Once you shoot this, you’ll see the potato comes out with enough force, you wouldn’t want to be on the wrong side! Usual safety about pointing the muzzle etc. still apply. This is for fun only. I don’t make any guarantee you won’t blow your arse off. (You may laugh it off, however). Personally, I’d never use acetylene, starting fluid (ether), black powder, lighter fluid, gasoline etc. as a propellant, but you may not value your body parts as much .
You can get 3 shots off a big spud. Partially baked ones are fun – they seal in better and shoot farther, but they do break up and the barrel is a mess to clean up afterwards.

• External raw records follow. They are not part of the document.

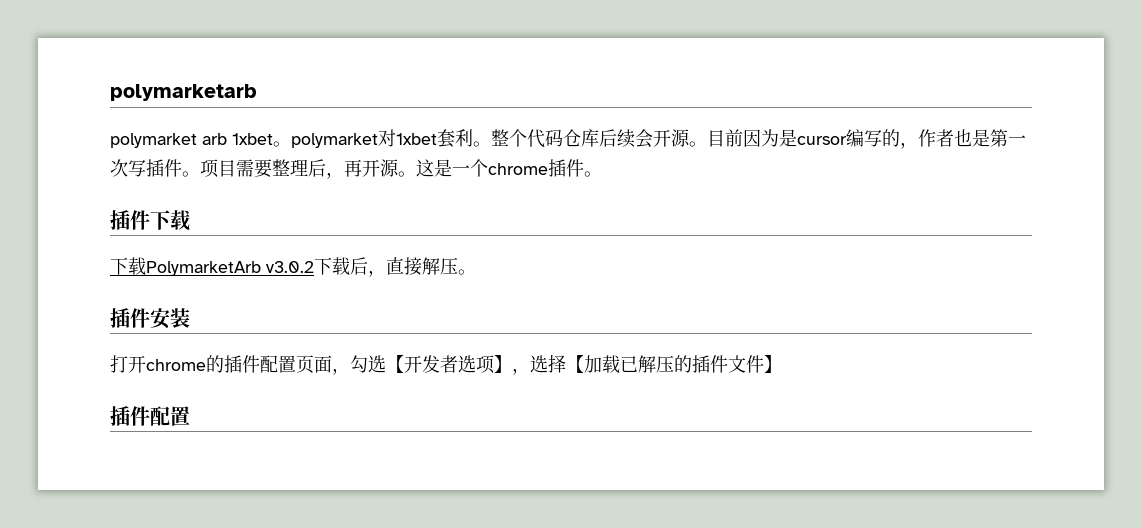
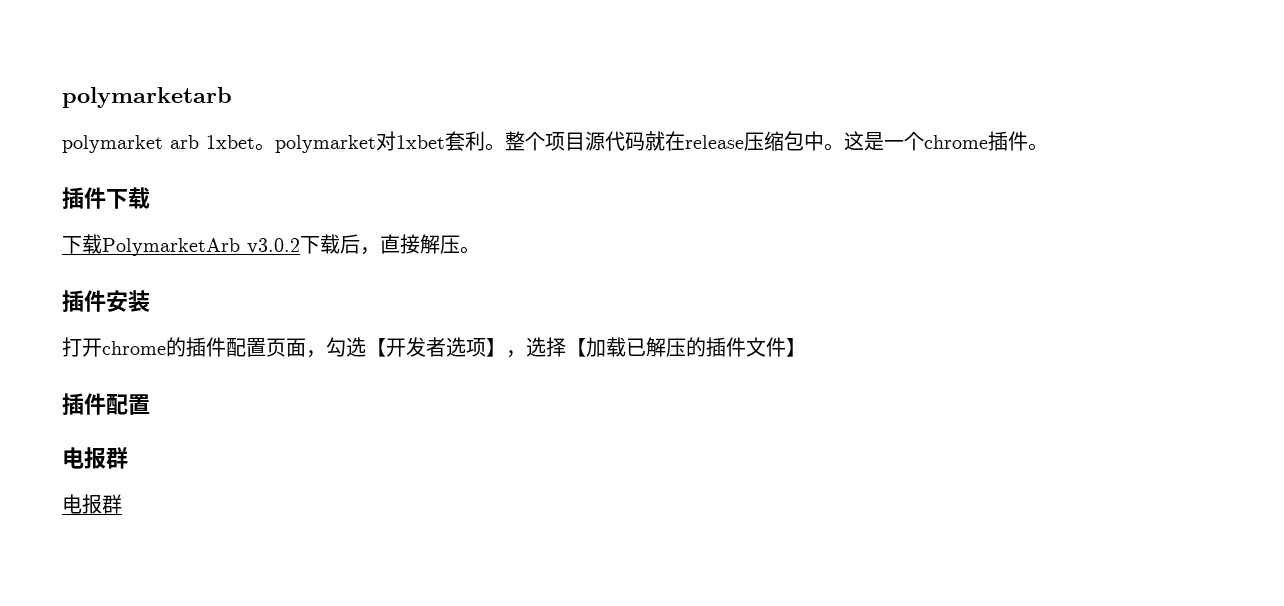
- 整个代码仓库后续会开源。目前因为是cursor编写的，作者也是第一次写插件。项目需要整理后，再开源。
+ 整个项目源代码就在release压缩包中。
  打开chrome的插件配置页面，勾选【开发者选项】，选择【加载已解压的插件文件】
  插件配置
+ 电报群
+ 电报群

Soap and water. Push a small towel through (here’s a case where it’s OK to clean from the muzzle). I’ve been shooting mine since 12/94 and have been having a barrel of laughs. The spuds will go nearly 200 yards! I plan to make the “220 swift” variety by coupling a one inch barrel to the three inch combustion chamber. I wonder if you put the barrels on threaded couplings you could have interchangeable barrels. Sort of an “Idaho Contender”.
Ram in a cardboard container from McDonalds from an order of large fries. Leave the fries in the container. The cardboard serves as a sabot and voila – a shotgun!
These things have a tendency to attract every 8-12 year old kid in the neighborhood.